ISLAMABAD A 17-judge full court of the Supreme Court reserved on Thursday its verdict after over four months of hearing on petitions challenging various aspects of the 18th Amendment to define and determine the exact contours of its authority of reviewing the mechanism approved by parliament for appointment of superior court judges.
“It is a great honour to hear this important case in the history of the country; we reserve the judgment to be announced soon in due course of time,” Chief Justice Iftikhar Mohammad Chaudhry announced after counsel for petitioners concluded their arguments.
The bench started hearing the petitions on May 24 and discussed threadbare all aspects of the amendment under challenge, especially the new mechanism for appointment of superior court judges introduced in Article 175-A which, according to the petitioners, impinged on the independence of judiciary.

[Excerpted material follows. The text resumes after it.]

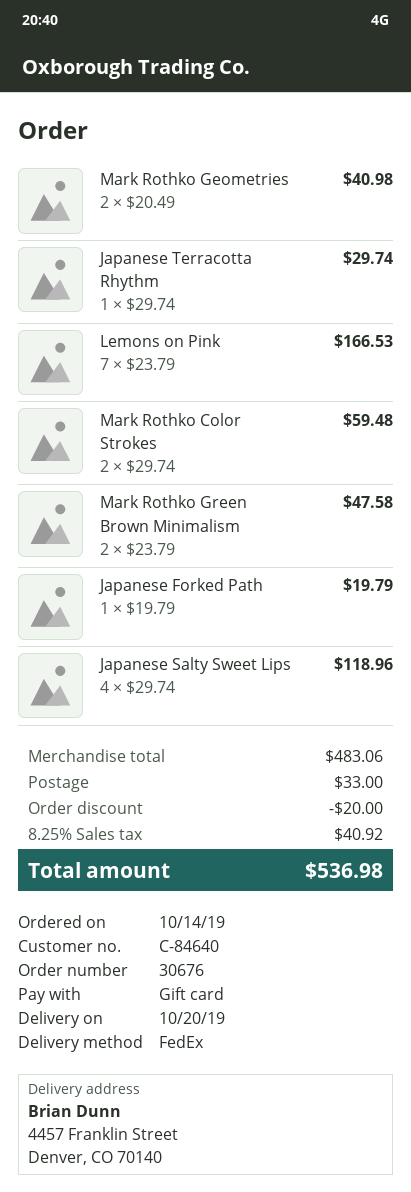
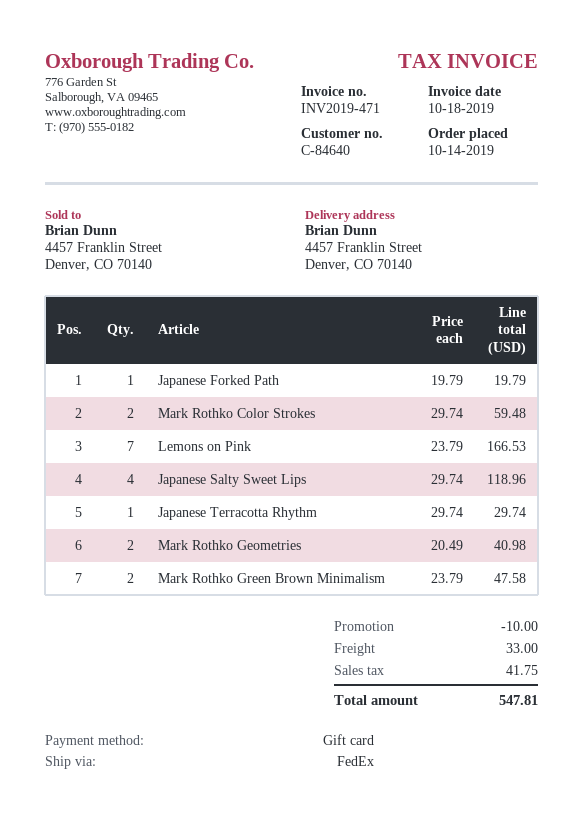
discount: 20.00 -> 10.00
tax: 40.92 -> 41.75
total: 536.98 -> 547.81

A number of petitions also challenged the renaming of the NWFP as Khyber Pakhtunkhwa which, according to them, would result in dividing the national polity on linguistic and ethnic basis and deletion of Article 17(4) relating to elections in political parties and insertion of Article 63-A empowering heads of parties to have a final say in case of a defection in the party.
On Thursday, Justice Asif Saeed Khosa said he wondered whether the judges who had taken oath to protect and preserve the Constitution could derive strength and jurisdiction to intervene if the Constitution or any of its provision was under threat.

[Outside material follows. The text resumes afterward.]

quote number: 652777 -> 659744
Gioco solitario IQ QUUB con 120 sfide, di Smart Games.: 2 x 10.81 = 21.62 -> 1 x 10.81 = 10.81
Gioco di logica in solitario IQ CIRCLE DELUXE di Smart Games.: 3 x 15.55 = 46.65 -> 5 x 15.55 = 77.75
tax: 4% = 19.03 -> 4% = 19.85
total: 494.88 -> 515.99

There was another dimension of this oath, Justice Tassaduq Hussain Jillani said and asked “Can't we intervene to protect the Constitution if a particular amendment is in violation of the oath we as judges have taken to preserve the Constitution as an organic whole.”
Justice Khalilur Rehman Ramday said “We judges cannot sit as silent onlookers if someone is committing suicide before us.”
Advocate Abdul Hafeez Pirzada referred to the Napoleonic code of law which obligated individuals to step forward in such cases or be ready to become guilty of murder.
He said the Supreme Court should interfere if it found that a violation could render the judiciary unable to function independently. He called upon the larger bench either to strike down Article 175-A of the Constitution or retain the provision entirely.
Justice Jawwad S. Khawaja said the chosen representatives could not go beyond the limit enunciated in the Constitution, adding that their function was different from that of state functionaries and parliament could not be a body which transcended the Constitution.
Citing Article 2A of the Constitution (Objectives Resolution to become substantive part of the Constitution), Justice Khawaja said that in his view sanctity of any amendment should be attached to the will of the people, and not to the will of any dictator.
Advocate Rasheed A. Razvi, representing a number of bar associations, suggested to the court to retain the concept of judicial commission under Article 175-A of the Constitution, but after deleting the presence of the law minister and the attorney general on it.
He said that if these offices were struck down the rest would survive. But Justice Ramday said this would not be a procedure to save the amendment but to butcher it.
Justice Khawaja observed that the court could not suggest whom to expel and whom to include because 're-engineering' was parliament's job.
The court could not barge into the limits of parliament because parliament was there to set right a constitutional amendment, he added.